**Exercise objective:** Return all lines in the data where the string "Sneaker" can be found.

━━━━

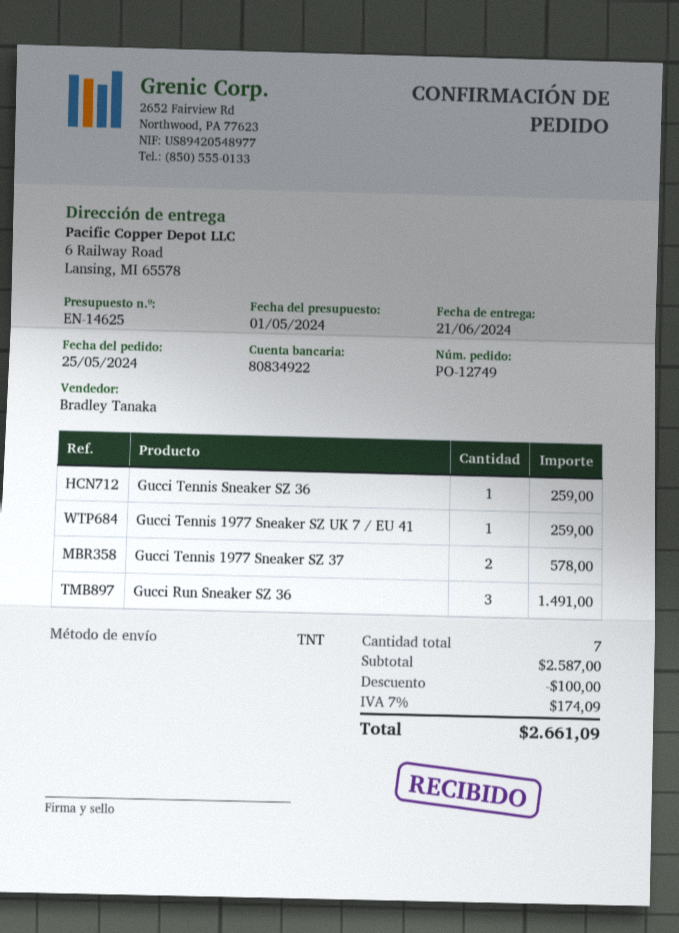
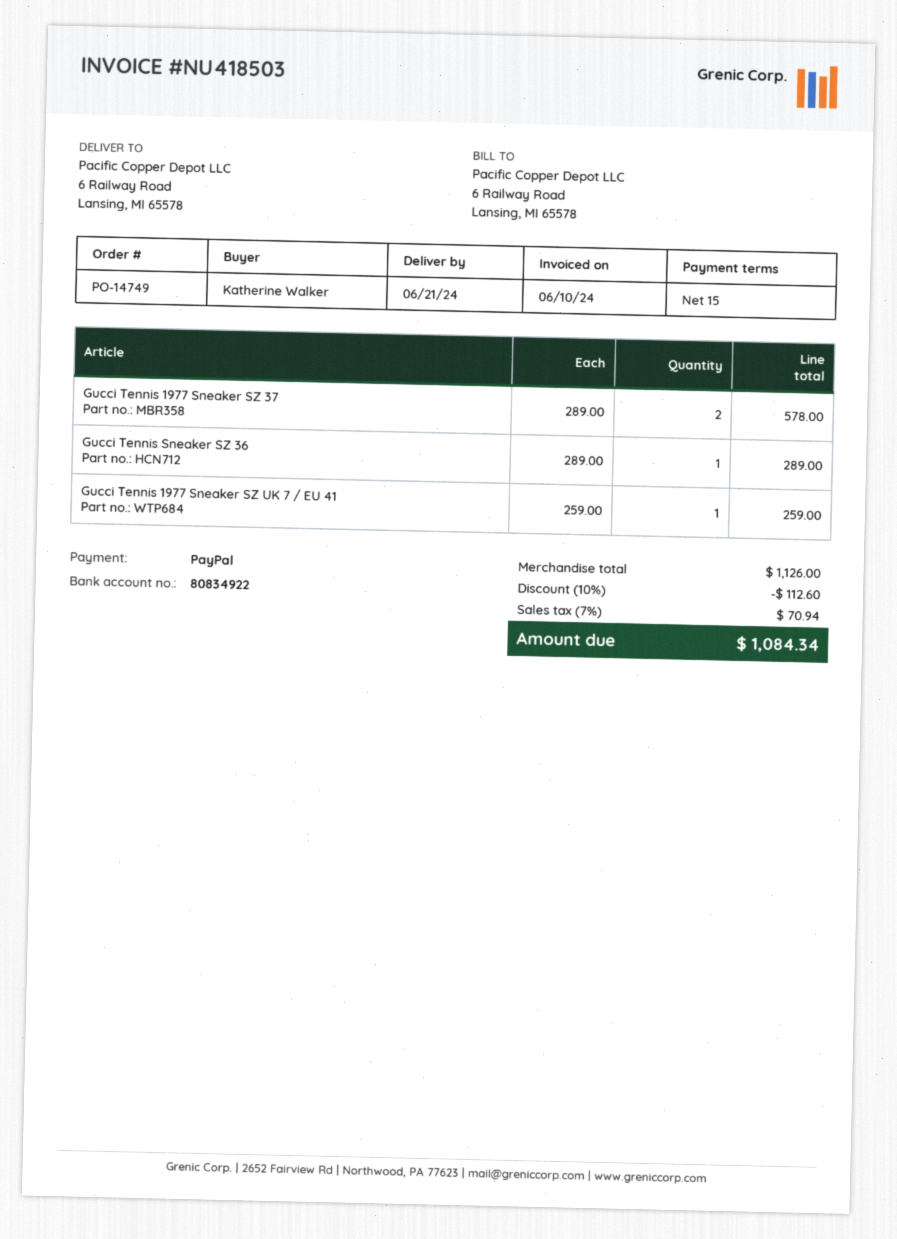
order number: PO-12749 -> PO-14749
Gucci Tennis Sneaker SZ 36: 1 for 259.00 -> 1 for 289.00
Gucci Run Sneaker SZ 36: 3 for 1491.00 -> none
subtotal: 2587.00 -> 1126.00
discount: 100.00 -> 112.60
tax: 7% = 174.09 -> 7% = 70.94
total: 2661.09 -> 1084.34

━━━━

**Answer box:**
Gucci Tennis Sneaker SZ 36: 1 for 259.00 -> 1 for 289.00
Gucci Run Sneaker SZ 36: 3 for 1491.00 -> none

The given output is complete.